BACKGROUND: Peripheral arterial disease (PAD) is a leading cause of limb disability due to ischemia caused by atherosclerotic plaques. Cell-based therapies using endothelial cells (ECs) have shown promise in promoting angiogenesis for PAD, but challenges remain in obtaining sufficient ECs from human tissues. Induced pluripotent stem cells (iPSCs) provide a potential solution, though immune rejection issues arise due to human leukocyte antigen (HLA) mismatches. The depletion of HLA class I and II through gene editing aims to broadly avoid lymphocyte recognition and can be achieved by inactivating β2-microglobulin (B2M) and class II transactivator (CIITA). However, B2M inactivation can lead to a 'missing self' killing response by NK cells and macrophages. To overcome this, we proposed universal iPSCs by knocking out B2M and CIITA and over-expressing CD24 to reduce immune rejection. METHODS: Universal iPSCs were tested for their pluripotency and ability to differentiate into ECs. The stimulation of universal iPSC-derived endothelial cells (U-ECs) to T and NK cells was evaluated by activation marker using flow cytometry.

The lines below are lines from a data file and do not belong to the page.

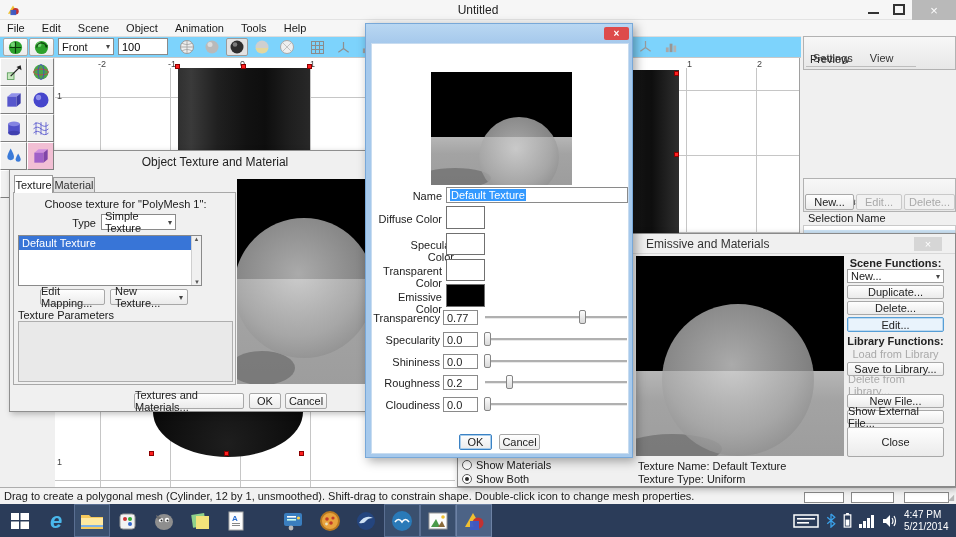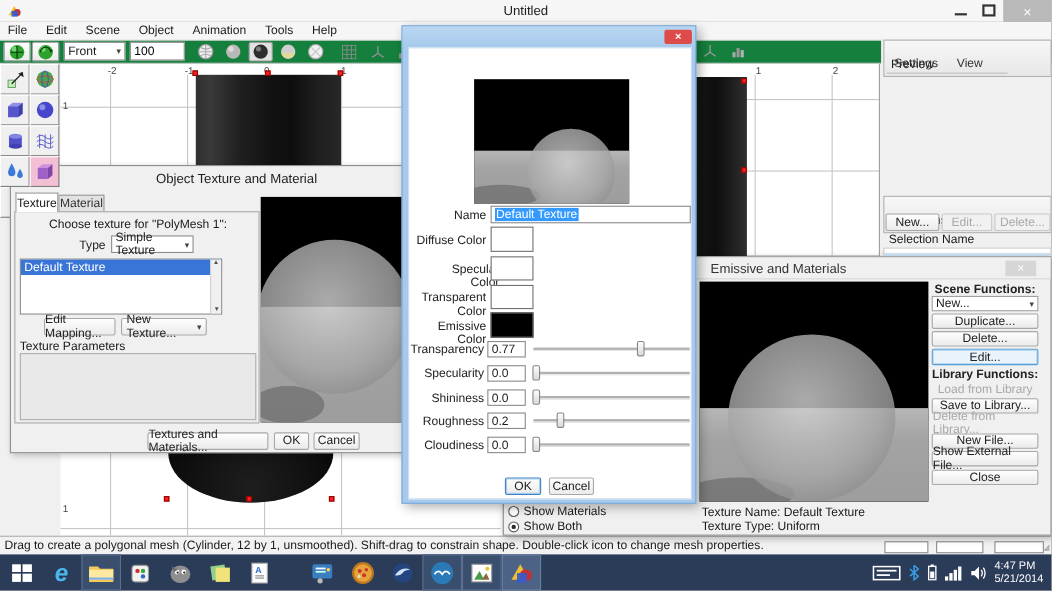--- a/index.html
+++ b/index.html
@@ -76,21 +76,21 @@
     <div class="a" style="left:0;top:20px;width:956px;height:17px;background:#f6f6f6;border-bottom:1px solid #ddd;">
       <span class="menu-item">File</span>
       <span class="menu-item">Edit</span>
       <span class="menu-item">Scene</span>
       <span class="menu-item">Object</span>
       <span class="menu-item">Animation</span>
       <span class="menu-item">Tools</span>
       <span class="menu-item">Help</span>
     </div>
 
-    <div class="a" style="left:0;top:37px;width:956px;height:21px;background:#15803d;border-bottom:1px solid #c8c8c8;">
+    <div class="a" style="left:0;top:37px;width:956px;height:21px;background:#7dd3fc;border-bottom:1px solid #c8c8c8;">
       <div class="a btn" style="left:3px;top:1px;width:25px;height:18px;">
         <span>
             <svg width="15" height="15" viewBox="0 0 16 16">
               <circle cx="8" cy="8" r="7" fill="#2da22d"></circle>
               <circle cx="5.5" cy="5" r="2.5" fill="#86e086" opacity=".8"></circle>
               <path d="M8 2v12M2 8h12" stroke="#0b3b0b" stroke-width="1.2"></path>
             </svg>
           </span>
       </div>
       <div class="a btn" style="left:29px;top:1px;width:25px;height:18px;">
@@ -421,21 +421,21 @@
     </div>
     <div class="a btn dis" style="left:389px;top:144px;width:97px;height:14px;border-color:transparent;background:none;">
       <span>Delete from Library...</span>
     </div>
     <div class="a btn" style="left:389px;top:160px;width:97px;height:14px;">
       <span>New File...</span>
     </div>
     <div class="a btn" style="left:389px;top:176px;width:97px;height:14px;">
       <span>Show External File...</span>
     </div>
-    <div class="a btn" style="left:389px;top:193px;width:97px;height:14px;text-align:center;">
+    <div class="a btn" style="left:389px;top:193px;width:97px;height:30px;text-align:center;">
       <span>Close</span>
     </div>
 
     <div class="a" style="left:4px;top:225px;display:flex;align-items:center;gap:4px;">
       <span class="radio"></span>
       <span style="font-size:11px;">Show Materials</span>
     </div>
     <div class="a" style="left:4px;top:239px;display:flex;align-items:center;gap:4px;">
       <span class="radio on"></span>
       <span style="font-size:11px;">Show Both</span>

We generated a humanized mouse model by intravenously injecting CD34(+) hematopoietic stem cells isolated from umbilical cord blood into NSG mice. Finally, we induced a humanized PAD mouse model by removing the femoral artery of the left hindlimb. Then we injected U-ECs, demonstrating the therapeutic efficacy of U-ECs. RESULTS: We generated hypoimmunogenic universal iPSC by knocking out B2M and CIITA, along with over-expressing CD24, and confirmed that their pluripotency was maintained. We demonstrated that U-ECs exhibit functional endothelial properties and reduced immunogenicity, effectively mitigating immune recognition from both adaptive and innate immune responses. U-ECs survived in significantly greater numbers after transplantation and elicited a weaker immune response in humanized mice. Then we induced hindlimb ischemia in humanized mice to establish a humanized PAD model. U-ECs induced effective angiogenic capabilities, leading to significant blood flow restoration in ischemic limbs. CONCLUSIONS: This study demonstrates the feasibility of creating hypoimmunogenic iPSCs and their derivatives that can reduce immune response and function effectively in vivo.